秋田商がノースアジア大明桜を6-4で下し、12年ぶりに秋田「春の陣」を制した。2点リードの8回から2番手で登板した最速140キロ右腕・菅原凜(3年)が、2回を無安打無失点、3三振。マウンド上で気迫を前面に出し、昨春王者をねじ伏せた。今大会準々決勝で左手首に受けた死球の影響で、準決勝以降はクローザーとなり、チームを優勝へ導き、胴上げ投手となった。

9回2死1塁。点差は2点。12年ぶりの春優勝まで、アウト1つ。菅原は変化球2球で追い込み、右打者の外角へ逃げるスライダーで最後の打者を3球三振。「ストライクからボールにうまく制球できた」と納得の1球だった。6-4の8回から2番手で登板し、2回を無安打無失点。28球で決勝戦を締めくくり、「チームの力になれたと思います」と汗をぬぐった。

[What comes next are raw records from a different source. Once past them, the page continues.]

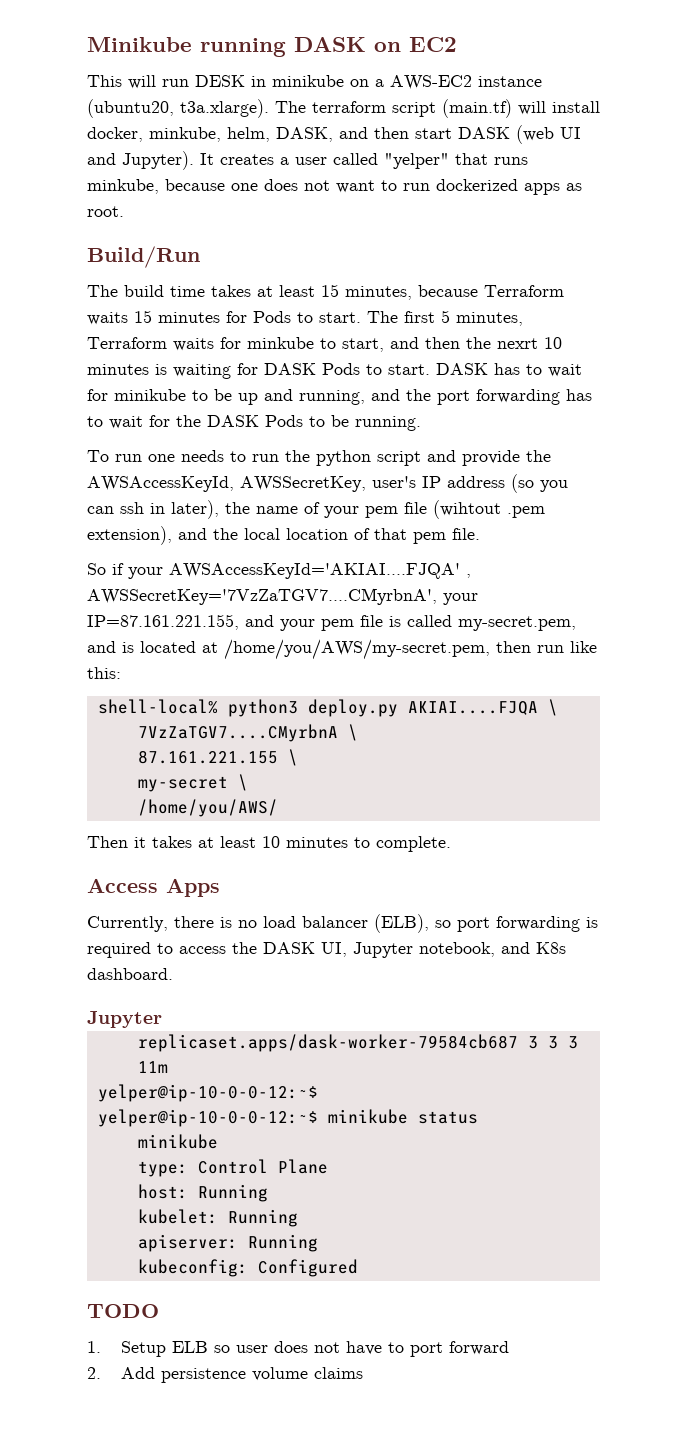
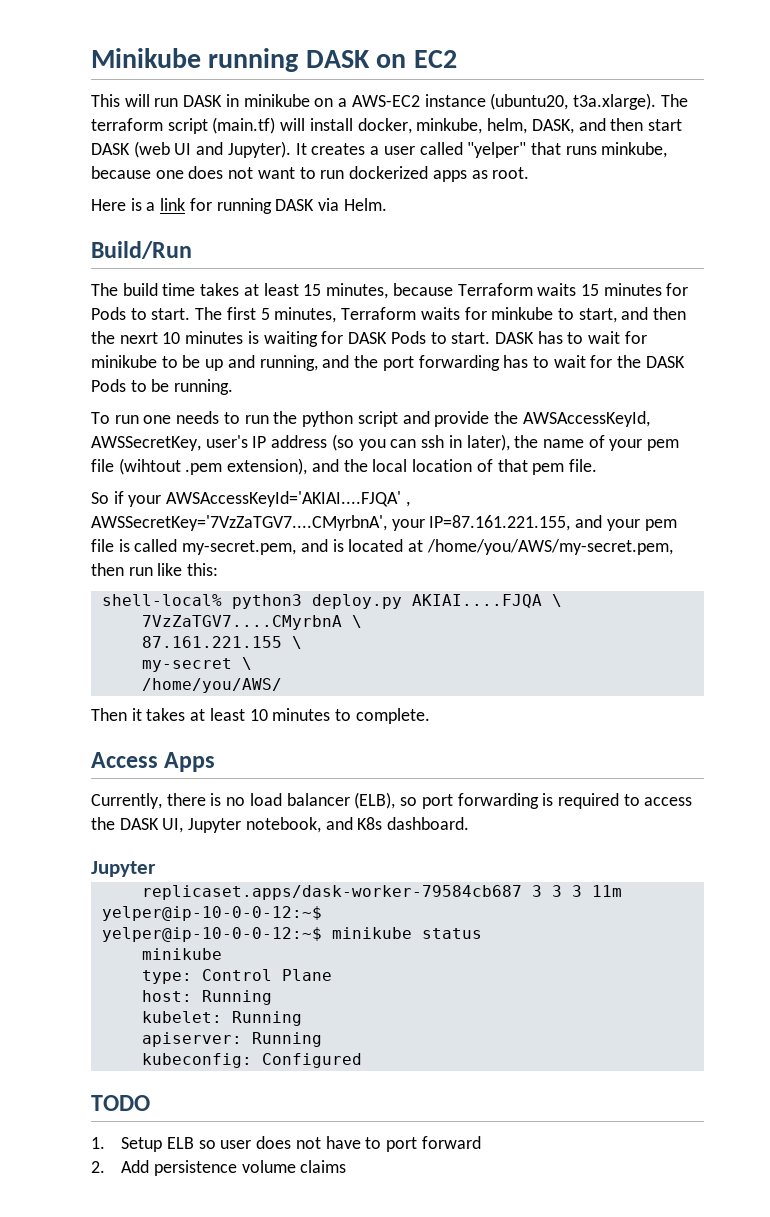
- This will run DESK in minikube on a AWS-EC2 instance (ubuntu20, t3a.xlarge). The terraform script (main.tf) will install docker, minkube, helm, DASK, and then start DASK (web UI and Jupyter).
+ This will run DASK in minikube on a AWS-EC2 instance (ubuntu20, t3a.xlarge). The terraform script (main.tf) will install docker, minkube, helm, DASK, and then start DASK (web UI and Jupyter).
+ Here is a link for running DASK via Helm.

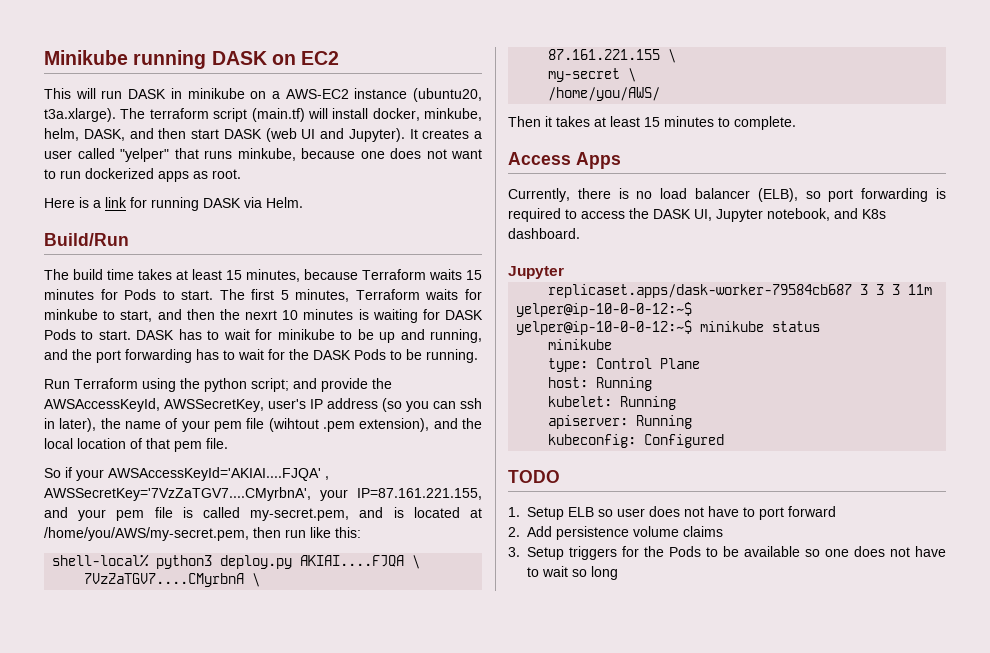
- To run one needs to run the python script and provide the AWSAccessKeyId, AWSSecretKey, user's IP address (so you can ssh in later), the name of your pem file (wihtout .pem extension), and the local location of that pem file.
+ Run Terraform using the python script; and provide the AWSAccessKeyId, AWSSecretKey, user's IP address (so you can ssh in later), the name of your pem file (wihtout .pem extension), and the local location of that pem file.
- Then it takes at least 10 minutes to complete.
+ Then it takes at least 15 minutes to complete.
+ 3. Setup triggers for the Pods to be available so one does not have to wait so long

気迫全開だった。最終回、1球1球に魂を込めた。球質の重い真っすぐを軸に、スライダーを中心とした変化球で緩急をつける。1四球を与えるも、3奪三振の“圧投”で、背番号「1」にふさわしい投球だった。残り2イニングを託した太田直監督(43)は「エースとしての役割を果たしてくれた」と評価した。

ケガを負いながらも、全力投球を貫いた。能代松陽との準々決勝で左手首に死球を受け、打席には立てないと判断し、準決勝から抑えに回った。「先発できない悔しい気持ちもありましたけど、チームのために全力で腕を振っていこうと思いました」。9回には自己最速タイの140キロを計測。先発し7回4失点と試合をつくった松橋星羅投手(2年)の力投に応えたい、先輩としてのプライドがあった。菅原は「(松橋の)気持ちを受け取り、自分もやらないといけない」と口にした。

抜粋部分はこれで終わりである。